* EXERCISE OBJECTIVE: Copy out each line of the data below in which "BROOKLYN" appears.
+++
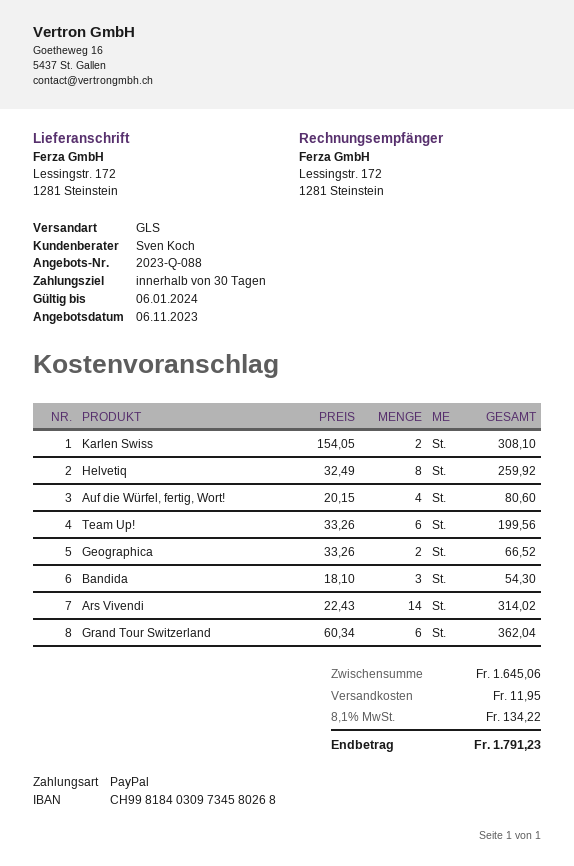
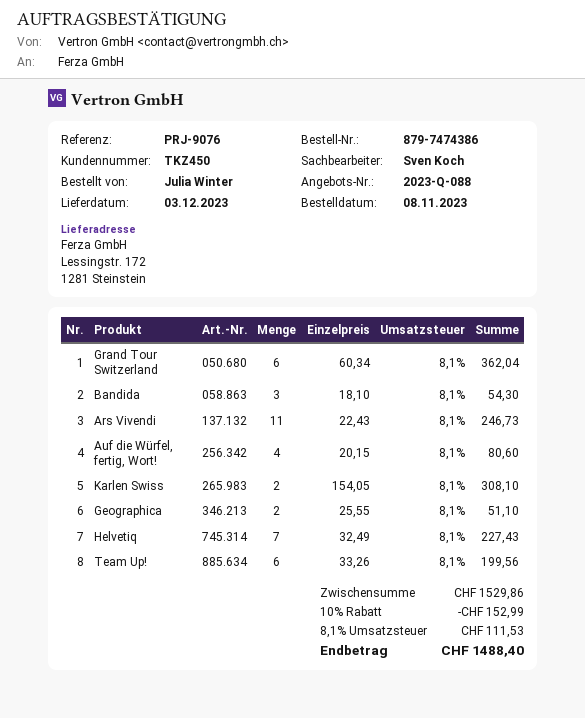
Helvetiq: 8 x 32.49 = 259.92 -> 7 x 32.49 = 227.43
Geographica: 2 x 33.26 = 66.52 -> 2 x 25.55 = 51.10
Ars Vivendi: 14 x 22.43 = 314.02 -> 11 x 22.43 = 246.73
subtotal: 1645.06 -> 1529.86
discount: none -> 10% = 152.99
shipping: 11.95 -> none
tax: 8.1% = 134.22 -> 8.1% = 111.53
total: 1791.23 -> 1488.40

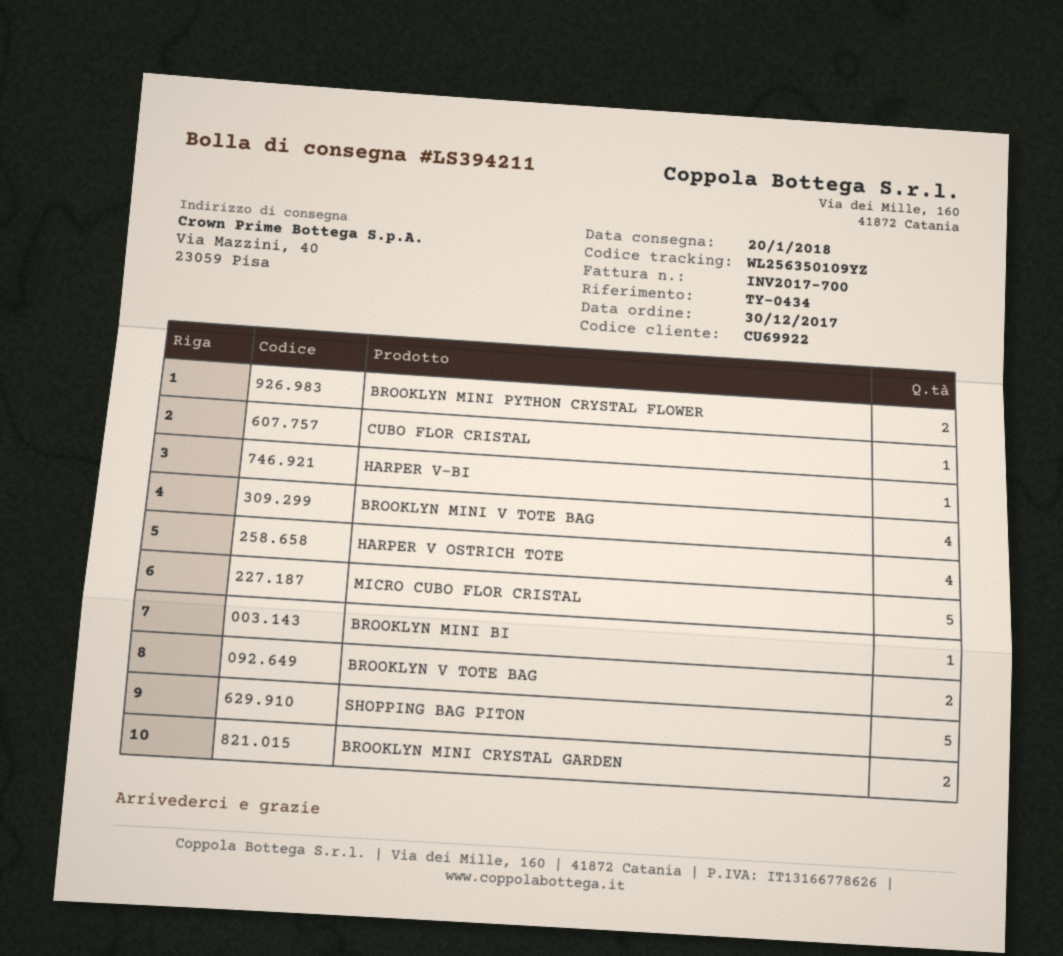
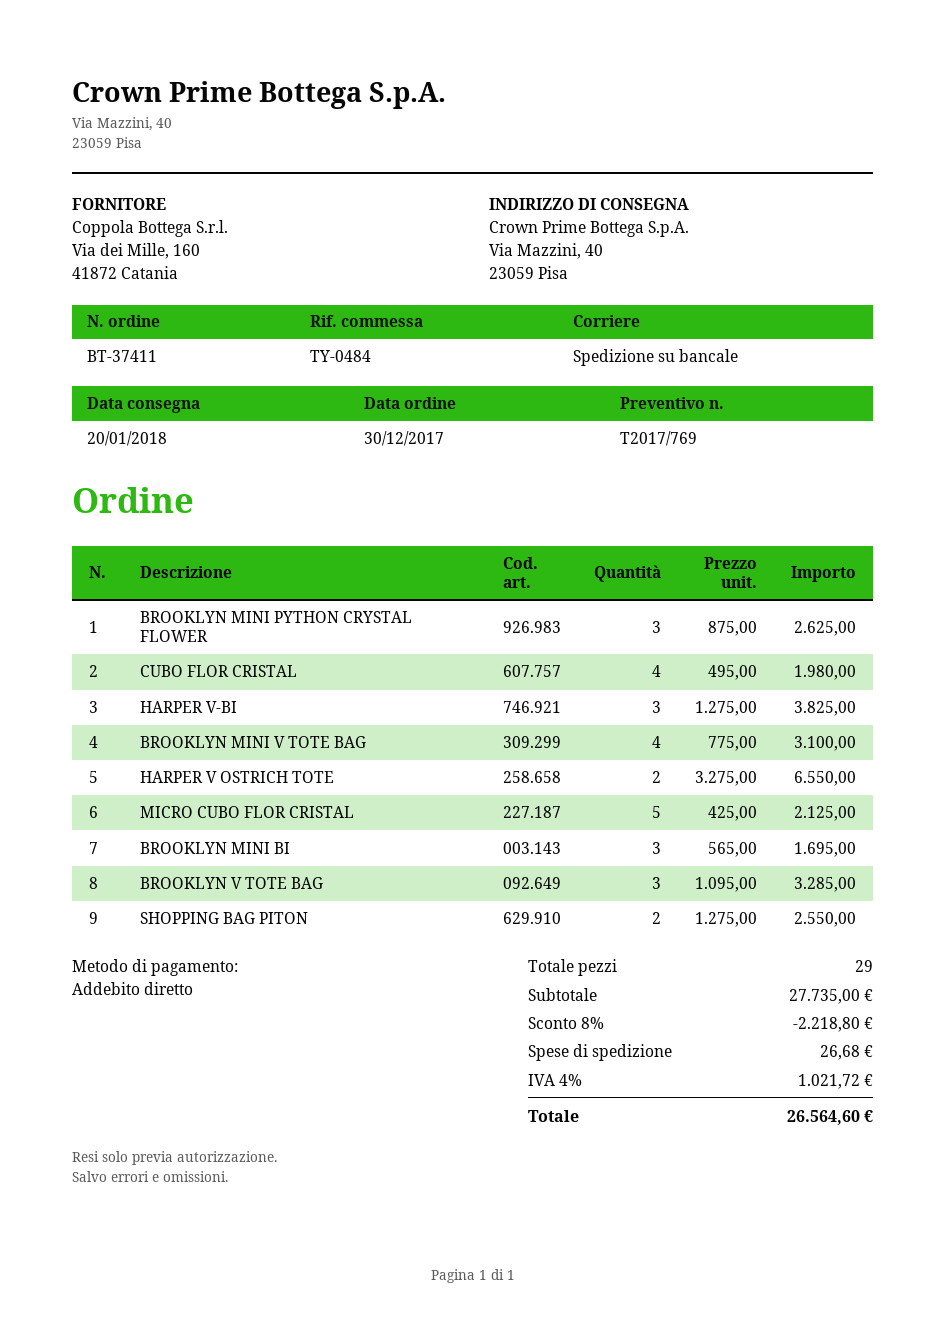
reference: TY-0434 -> TY-0484
BROOKLYN MINI PYTHON CRYSTAL FLOWER: 2 -> 3
CUBO FLOR CRISTAL: 1 -> 4
HARPER V-BI: 1 -> 3
HARPER V OSTRICH TOTE: 4 -> 2
BROOKLYN MINI BI: 1 -> 3
BROOKLYN V TOTE BAG: 2 -> 3
SHOPPING BAG PITON: 5 -> 2
BROOKLYN MINI CRYSTAL GARDEN: 2 -> none

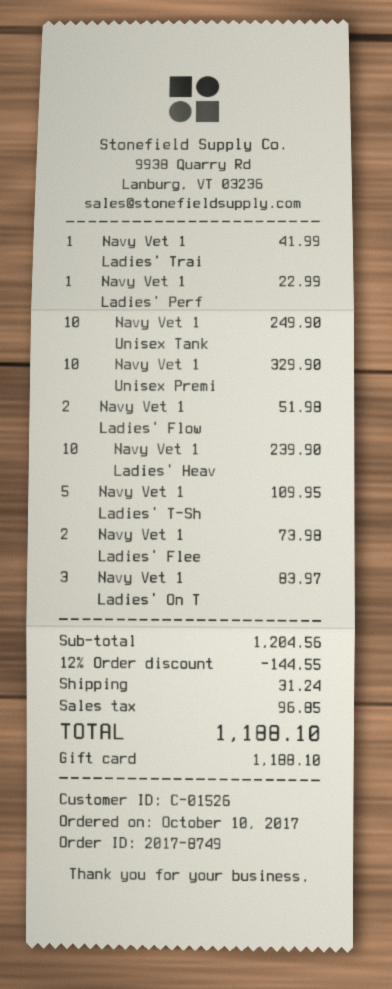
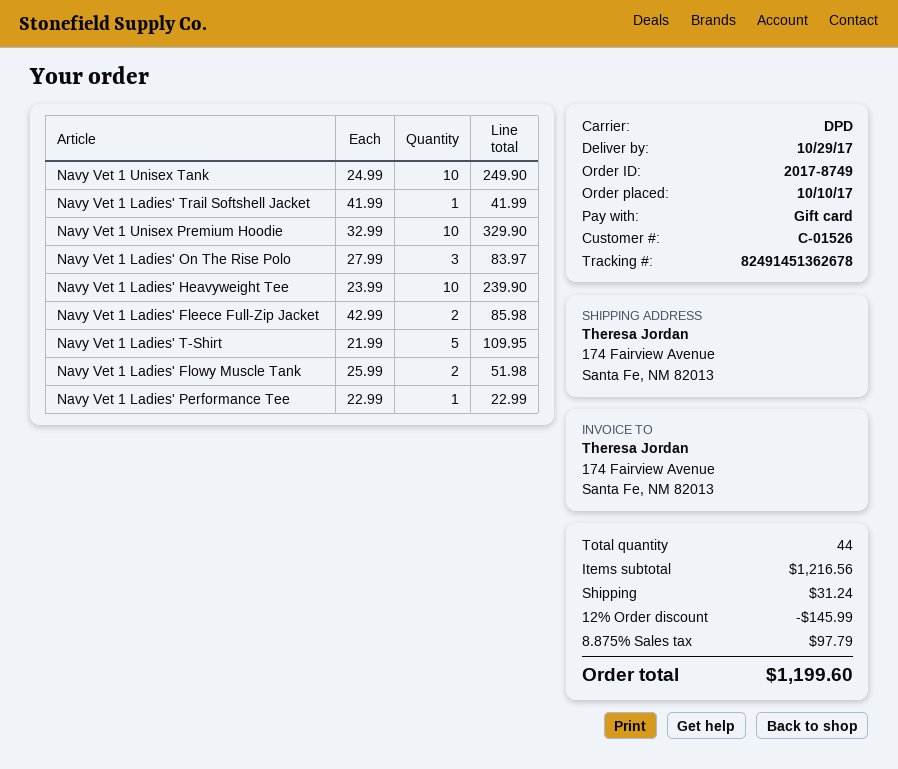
Navy Vet 1 Ladies' Flee: 2 for 73.98 -> 2 for 85.98
subtotal: 1204.56 -> 1216.56
discount: 12% = 144.55 -> 12% = 145.99
tax: 96.85 -> 97.79
total: 1188.10 -> 1199.60

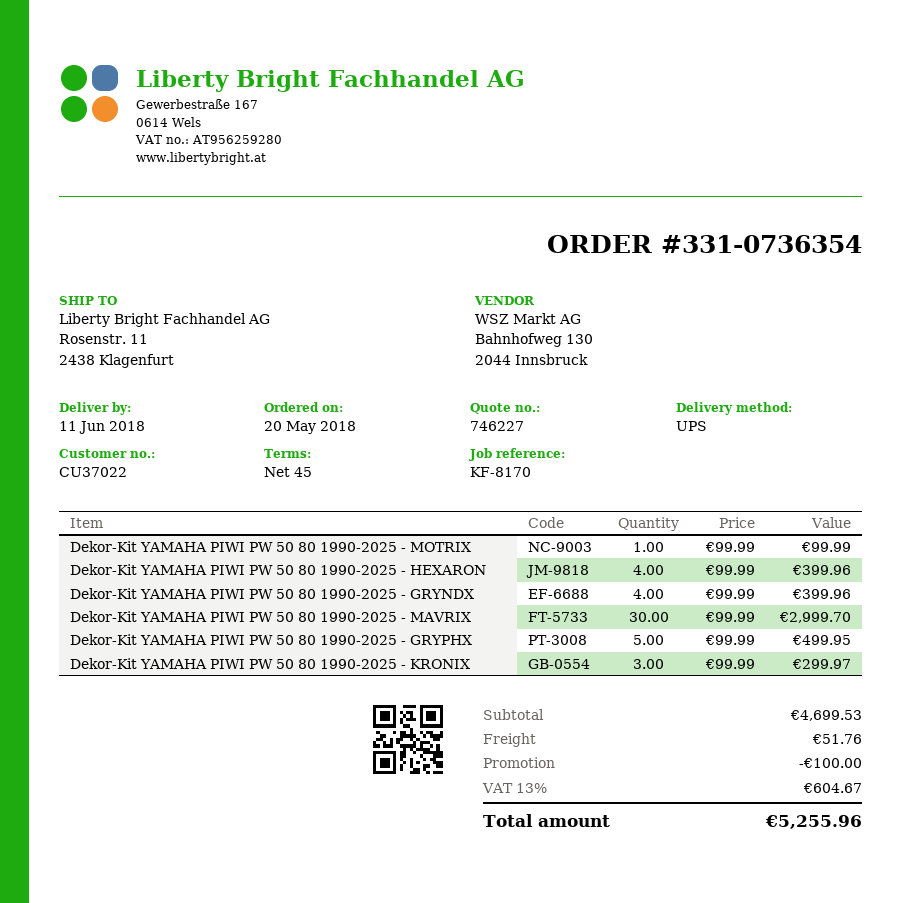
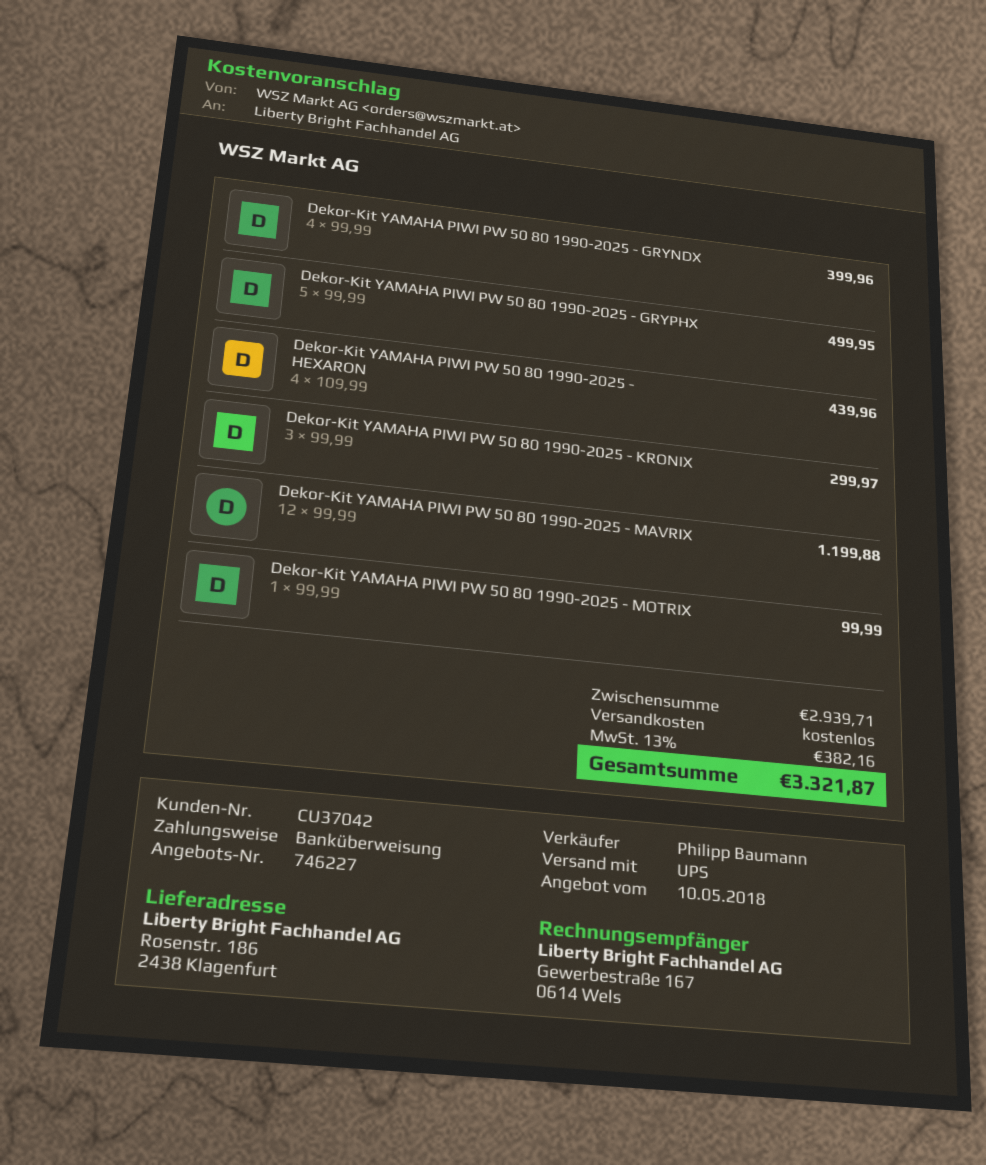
customer number: CU37022 -> CU37042
ship to: Rosenstr. 11, 2438 Klagenfurt -> Rosenstr. 186, 2438 Klagenfurt
Dekor-Kit YAMAHA PIWI PW 50 80 1990-2025 - HEXARON: 4 x 99.99 = 399.96 -> 4 x 109.99 = 439.96
Dekor-Kit YAMAHA PIWI PW 50 80 1990-2025 - MAVRIX: 30 x 99.99 = 2999.70 -> 12 x 99.99 = 1199.88
subtotal: 4699.53 -> 2939.71
discount: 100.00 -> none
shipping: 51.76 -> 0.00
tax: 13% = 604.67 -> 13% = 382.16
total: 5255.96 -> 3321.87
+++
* EXERCISE RESPONSE:
BROOKLYN MINI PYTHON CRYSTAL FLOWER: 2 -> 3
BROOKLYN MINI BI: 1 -> 3
BROOKLYN V TOTE BAG: 2 -> 3
BROOKLYN MINI CRYSTAL GARDEN: 2 -> none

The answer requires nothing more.